A siren is blaring somewhere in the distance, a high-pitched sound that nobody pays attention to anymore. Twisted metal, shattered glass and debris are all that is left of a city block full of skyscrapers. Cars flipped, people crying, and a scene of destruction and devastation are the only things that remain from what was once a bustling city. Fire smoulders among the wreckage, sending billows of smoke into the ashen sky as the night air is occasionally pierced by the cries of the injured and dying.
Suddenly, a deafening roar covers everything, as the ground trembles. You look up and with mounting terror, you see a giant monster figure silhouetted by the light of a bright moon. A cry of terror climbs up your throat but only a single word escapes your mouth:
“Gojira”.
Congratulations, you found yourself in a kaiju movie! Kaiju is a Japanese term meaning “giant monster” and they have always been present in Japanese film history. A giant monster, usually rising from the depths of the ocean to level cities as a punishment for people destroying the environment in some way. As this was Japan in the 50s, radiation played a huge part in the kaiju mythos. The best-known kaiju is of course Godzilla, or Gojira in Japanese, a combination of the words gorira (gorilla) and kujira (whale). Kaiju films are making a comeback now for Western audiences, following the massive success of 2014’s Godzilla. Recently Netflix acquired the rights to Godzilla:Minus One, the newest film to come out of Japan in the kaiju genre. The move paid huge dividends for Netflix as it became a – sorry – monster hit. Here are some other films and series you can find on other platforms!
Pacific Rim (Prime Video)
The only thing you need to know about Pacific Rim is there’s a scene where a giant mecha beats up a giant monster using an oil tanker as a baseball bat. If that doesn’t get you to watch a movie, I honestly don’t know what will.
The story: Sometime in the near future, humanity is under attack when huge kaiju start to emerge from the ocean and attack coastal cities. Nations pool their resources to build giant mechs, robots that are piloted by humans. The plan works for a time but soon the mech defence is sidelined in favour of constructing giant walls to keep the kaiju out.
Charlie Hunnam stars as Raleigh Beckett, a former mech pilot, who lost his brother during a kaiju attack and has since abandoned the programme. Like all good, gruff protagonists, some years later he is pulled back in for one last job, as the mech programme is ready to be decommissioned. Queue city-wide rampage and mayhem. Glorious.
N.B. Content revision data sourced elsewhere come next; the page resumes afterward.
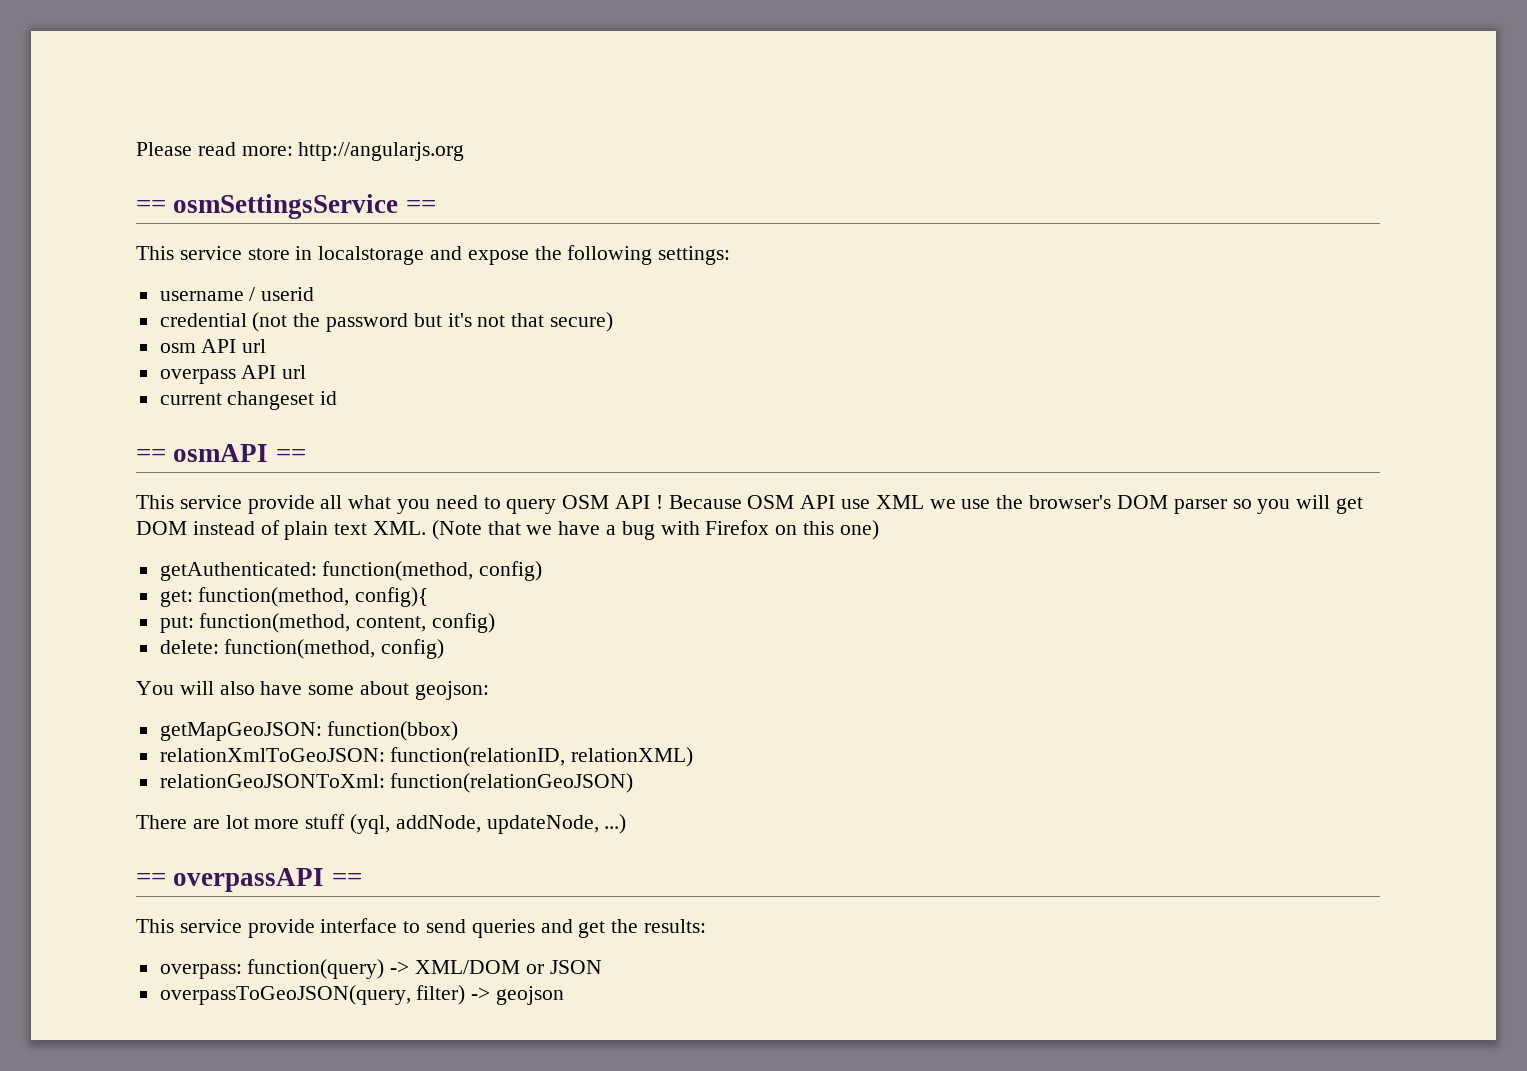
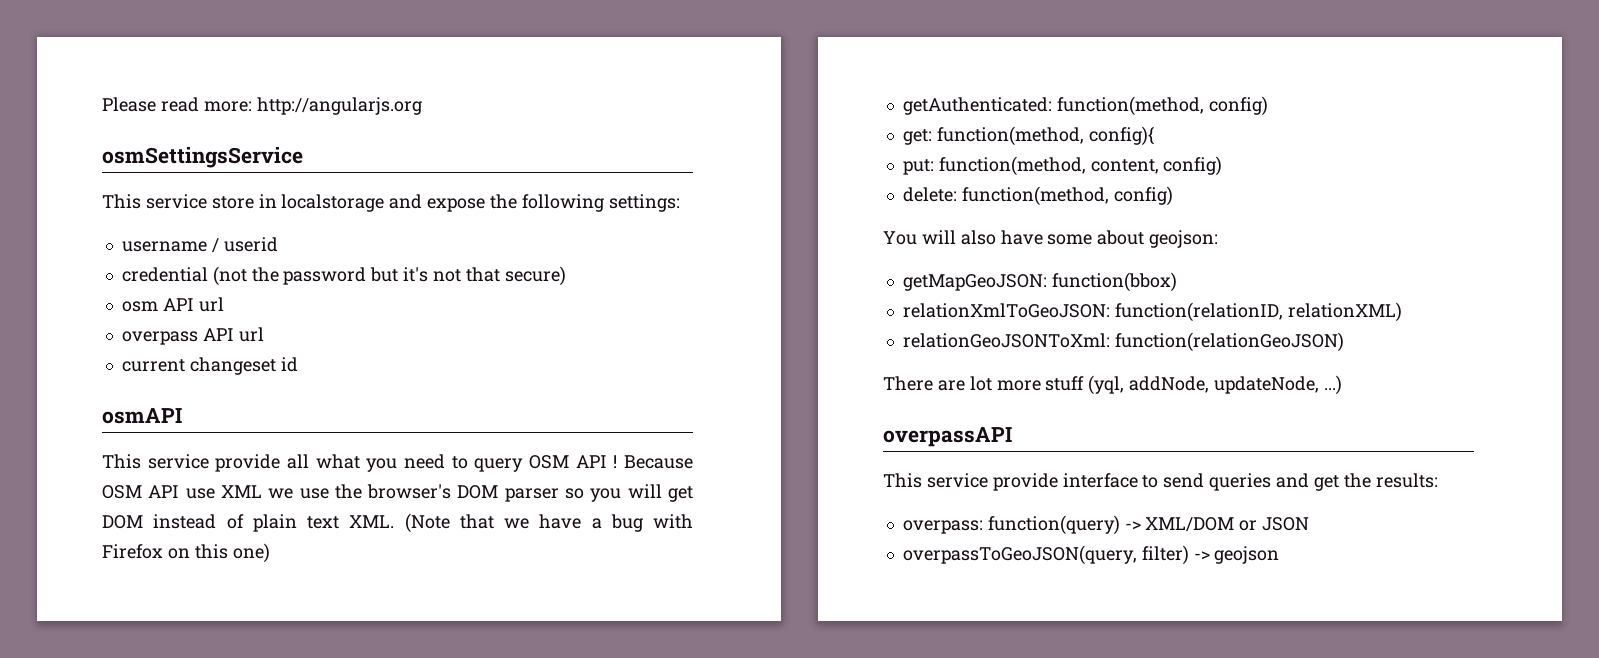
[136,200,166,213] == -> (422, 106) none
[405,200,436,213] == -> (303, 157) none
[136,449,166,462] == -> (298, 364) none
[275,449,306,462] == -> (182, 416) none
[136,873,166,886] == -> (1342, 385) none
[331,873,362,886] == -> (1012, 437) none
Monarch: Legacy of Monsters (Apple TV+)
For Western audiences, Godzilla and the whole kaiju genre made a strong comeback in 2014 when Godzilla was released. The Kaiju genre never really died in Japan because filmmakers there treated the franchise with respect and acknowledged its cultural significance: Godzilla is not just a giant monster that levels cities for fun but rather a force of nature. It is not to be defeated, it is to be dealt with and acknowledged. Much like a hurricane or a tsunami, there’s no stopping it. There’s surviving it.
This was something Gareth Edwards, the director of Godzilla back in 2014, understood well and relayed it through his film. The result was phenomenal. The movie was a huge success, spawning a whole cinematic universe (now called MonsterVerse) and ushering in other iconic monsters like King Kong. From that cinematic universe spawned a television show on Apple TV+, focused on the secretive organisation that monitors the kaiju, called Monarch.
In the series, a school teacher from San Francisco whose students died during a Godzilla attack travels to Japan to wrap up her father’s business. There she learns that she has a half-brother and that her dad was secretly employed by Monarch. She teams up with Monarch’s retired co-founder (played by Kurt Russel) and sets on a global adventure to uncover the secrets behind the organisation. There are action sequences, Godzilla cameos and all-around fun mixed in with some drama. The series has been renewed for a second season and several spin-offs have been greenlighted.
Godzilla: Minus One
Arguably the best Godzilla film to date, Godzilla: Minus One was a sleeper hit that came out of nowhere. With a budget of just $10 million, this film did what was thought to be impossible: making a great kaiju film that is focused on storytelling about humans, not the monsters. A young deserter kamikaze pilot is traumatised by an early encounter with a monster, when it attacks and decimates the men at his base. The pilot goes on to live in a post-war Japan that is now under the constant threat of the monster. Enraged that the government failed to deal with the threat, the pilot decides to do something about it.